Rhesus incompatibility problems can only arise when a woman’s blood is rhesus negative and her baby’s blood is rhesus positive. This in turn can only happen if the baby’s father’s blood is also rhesus positive. Generally speaking there are no problems during a woman’s first pregnancy with a baby whose blood is rhesus positive. But during childbirth, as opposed to during pregnancy, when there is potential mixing of maternal and foetal blood, the baby’s blood can sensitise the woman to rhesus positive blood and if she has a subsequent pregnancy with a rhesus positive baby there is a risk of haemolytic disease of the newborn. This occurs because the mother will have made antibodies to the rhesus positive blood of the baby, which will react much more strongly in a subsequent pregnancy.

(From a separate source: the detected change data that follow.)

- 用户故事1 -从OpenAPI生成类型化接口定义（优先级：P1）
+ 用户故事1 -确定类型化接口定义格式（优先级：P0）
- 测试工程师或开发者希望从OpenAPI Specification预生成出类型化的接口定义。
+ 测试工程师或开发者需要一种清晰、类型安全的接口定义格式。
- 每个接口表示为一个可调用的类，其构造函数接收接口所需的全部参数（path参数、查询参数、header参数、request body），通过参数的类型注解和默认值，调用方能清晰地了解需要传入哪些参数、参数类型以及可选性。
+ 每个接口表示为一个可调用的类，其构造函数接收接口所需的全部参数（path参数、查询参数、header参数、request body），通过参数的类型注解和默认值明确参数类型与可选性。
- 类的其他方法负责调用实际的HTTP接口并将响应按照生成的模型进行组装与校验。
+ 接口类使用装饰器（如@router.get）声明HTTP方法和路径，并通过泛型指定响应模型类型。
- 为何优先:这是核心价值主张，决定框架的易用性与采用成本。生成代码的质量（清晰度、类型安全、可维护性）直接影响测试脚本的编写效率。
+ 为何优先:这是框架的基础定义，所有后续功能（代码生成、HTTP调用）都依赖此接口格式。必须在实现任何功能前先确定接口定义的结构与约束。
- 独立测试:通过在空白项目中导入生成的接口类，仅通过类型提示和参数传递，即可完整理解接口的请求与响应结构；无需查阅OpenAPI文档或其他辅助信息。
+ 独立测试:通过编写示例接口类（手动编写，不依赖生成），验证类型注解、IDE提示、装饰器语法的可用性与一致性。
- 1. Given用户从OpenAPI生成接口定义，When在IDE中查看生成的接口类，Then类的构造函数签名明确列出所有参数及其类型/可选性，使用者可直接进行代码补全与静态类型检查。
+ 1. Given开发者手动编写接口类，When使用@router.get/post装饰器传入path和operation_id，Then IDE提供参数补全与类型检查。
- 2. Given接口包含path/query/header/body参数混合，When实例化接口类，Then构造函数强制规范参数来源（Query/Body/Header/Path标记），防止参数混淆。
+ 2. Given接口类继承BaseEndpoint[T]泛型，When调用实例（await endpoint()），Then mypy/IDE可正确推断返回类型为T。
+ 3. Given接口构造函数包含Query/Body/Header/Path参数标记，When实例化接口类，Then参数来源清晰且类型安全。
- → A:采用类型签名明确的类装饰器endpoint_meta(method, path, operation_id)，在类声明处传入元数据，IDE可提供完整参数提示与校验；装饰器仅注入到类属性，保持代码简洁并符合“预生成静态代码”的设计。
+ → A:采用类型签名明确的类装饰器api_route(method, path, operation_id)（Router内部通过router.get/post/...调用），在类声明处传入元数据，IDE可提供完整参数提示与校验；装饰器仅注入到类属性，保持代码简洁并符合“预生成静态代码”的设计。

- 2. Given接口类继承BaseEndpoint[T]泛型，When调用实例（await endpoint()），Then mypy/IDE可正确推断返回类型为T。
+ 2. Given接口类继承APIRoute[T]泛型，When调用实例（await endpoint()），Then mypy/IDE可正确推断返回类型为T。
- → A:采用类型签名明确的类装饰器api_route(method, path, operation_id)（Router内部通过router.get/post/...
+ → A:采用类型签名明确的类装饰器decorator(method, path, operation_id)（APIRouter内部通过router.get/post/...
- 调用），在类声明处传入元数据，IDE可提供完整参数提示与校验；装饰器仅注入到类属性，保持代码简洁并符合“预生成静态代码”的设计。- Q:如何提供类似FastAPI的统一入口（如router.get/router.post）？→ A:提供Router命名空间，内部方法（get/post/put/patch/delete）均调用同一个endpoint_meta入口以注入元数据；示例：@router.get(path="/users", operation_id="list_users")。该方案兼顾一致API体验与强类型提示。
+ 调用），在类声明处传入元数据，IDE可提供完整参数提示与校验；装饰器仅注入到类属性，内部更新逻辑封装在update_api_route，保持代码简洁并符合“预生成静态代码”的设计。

Thankfully the anti-D injection you had immediately after having your first baby will have prevented any risk of this haemolytic disease of the newborn happening. The blood tests you have on a regular basis throughout each pregnancy will make sure there are no antibodies and that no problem exists at all.
Haemolytic disease used to be a big problem in years gone by, but thankfully with modern obstetric intervention, this is something that you can comfortably forget about.
The Medical Team
My boyfriend and I are the same blood group, but our baby is a different blood group.
How is this possible?
Has this caused the rhesus positive and rhesus negative problem that we are now facing?
The Rhesus factor is an antigen carried on the red blood cells of most British people. Those with the Rhesus factor are said to be Rhesus positive, those without it are Rhesus negative. If a mother is Rhesus negative and her baby is Rhesus positive, and if by some means some of the baby’s blood cells enter the mother’s circulation, her immune system may respond to what it perceives as a foreign protein by producing antibodies that may destroy the baby’s red blood cells. This can cause a condition known as haemolytic disease of the newborn. From the information you have sent in it sounds as if you are Rhesus negative and your baby is Rhesus positive. If that is the case you and your partner cannot have exactly the same blood group. Your partner would have to be Rhesus positive because it could only be from him that the baby has inherited the Rhesus positive antigen. When people talk about their blood group they are usually referring to the ABO group system (so in that sense you and your partner may be the same if, say, you are both blood group O, or A, or AB etc) but you could still be different with regard to the Rhesus factor.